13 May 2007

Mother's Day

Thanks to Digby, I now know that Mother's Day wasn't invented by Hallmark after all, but by a woman named Julia Ward Howe.

With a name like that, of course it turns out that she was a Unitarian feminist suffragist abolitionist pacifist. (And also, rather oddly, the author of the Battle Hymn of the Republic, though it turns out that if you check out all of the verses it isn't quite the song that one imagines.)

This kind of stuff is why I don't understand people uncomfortable with the word “feminist” because they think it comes with “too much baggage.” I'm happy to be a feminist if it means I get to carry the baggage of the original Mother's Day Proclamation from 1870:

Arise, then, women of this day!
Arise, all women who have breasts,
Whether our baptism be of water or of tears!

Say firmly:
We will not have great questions decided by irrelevant agencies,
Our husbands will not come to us, reeking with carnage, for caresses and applause.
Our sons shall not be taken from us to unlearn
All that we have been able to teach them of charity, mercy and patience.
We, the women of one country, will be too tender of those of another country
To allow our sons to be trained to injure theirs.
From the bosom of the devastated Earth a voice goes up with our own.
It says: “Disarm! Disarm!

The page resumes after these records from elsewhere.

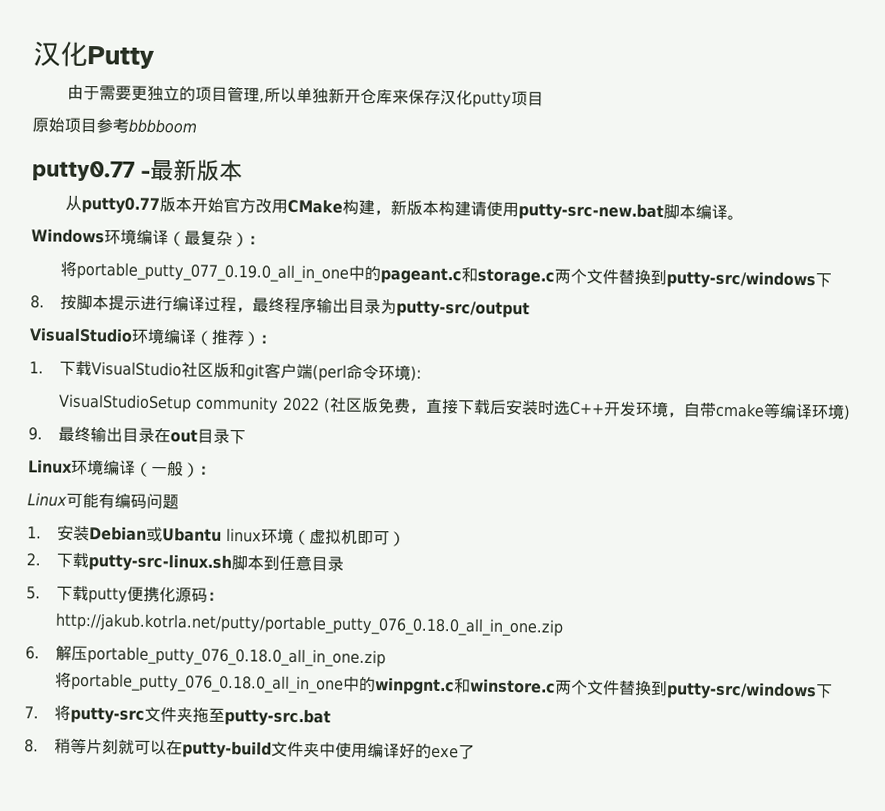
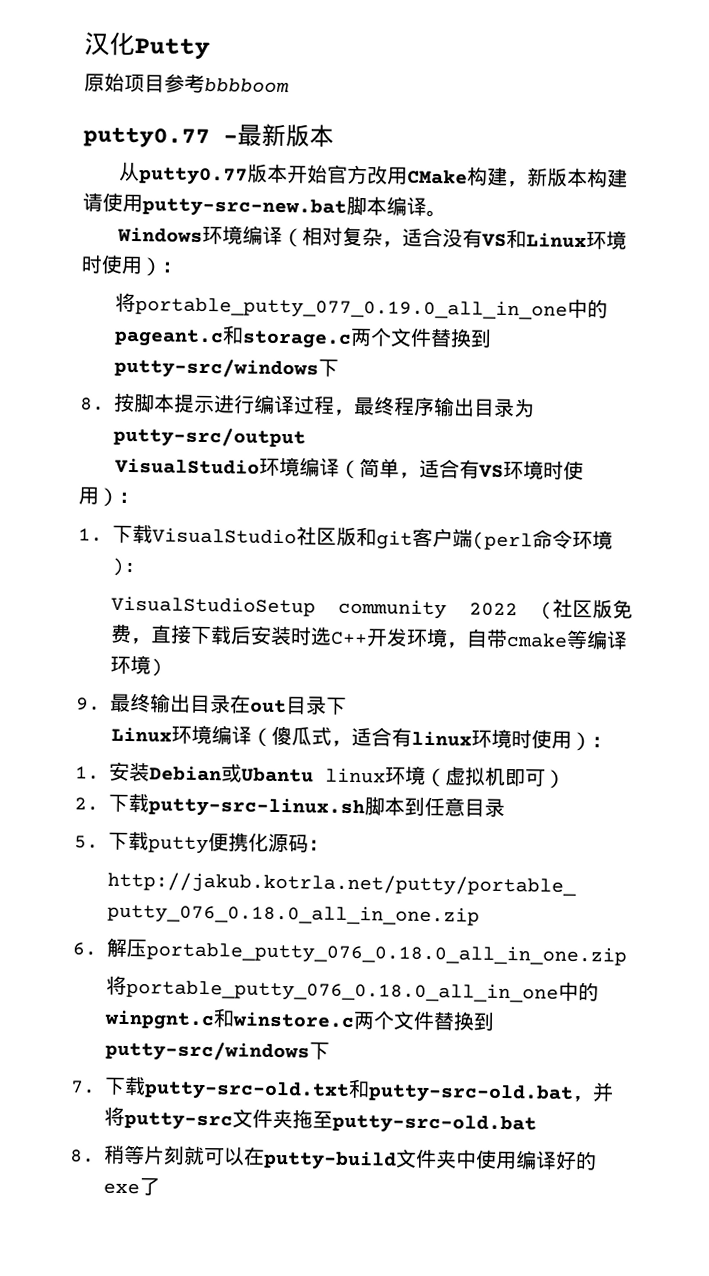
- 由于需要更独立的项目管理,所以单独新开仓库来保存汉化putty项目
- Windows环境编译（最复杂）：
+ Windows环境编译（相对复杂，适合没有VS和Linux环境时使用）：
- VisualStudio环境编译（推荐）：
+ VisualStudio环境编译（简单，适合有VS环境时使用）：
- Linux环境编译（一般）：
- Linux可能有编码问题
+ Linux环境编译（傻瓜式，适合有linux环境时使用）：
- 7.将putty-src文件夹拖至putty-src.bat
+ 7.下载putty-src-old.txt和putty-src-old.bat，并将putty-src文件夹拖至putty-src-old.bat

The sword of murder is not the balance of justice.”
Blood does not wipe out dishonor, nor violence indicate possession.
As men have often forsaken the plough and the anvil at the summons of war,
Let women now leave all that may be left of home for a great and earnest day of counsel.

Let them meet first, as women, to bewail and commemorate the dead.
Let them solemnly take counsel with each other as to the means
Whereby the great human family can live in peace,
Each bearing after his own time the sacred impress, not of Caesar,
But of God.

In the name of womanhood and humanity, I earnestly ask
That a general congress of women without limit of nationality
May be appointed and held at someplace deemed most convenient
And at the earliest period consistent with its objects,
To promote the alliance of the different nationalities,
The amicable settlement of international questions,
The great and general interests of peace.

Sounds like a great plan to me. Happy Mother's Day.

Oh, and Mom? Thanks. Thanks especially for raising me to dig stuff like this.

2 comments:

Kate said...

Hallelujah! After years of tolerating your need to boycott this "Hallmark" holiday, I am vindicated! And in such a wonderful way......

Love you so much, my elder son, whose birth made it possible for me to say "I am a mother!"

Hecate said...

Thank you for printing this. You clearly had a kickass great mom.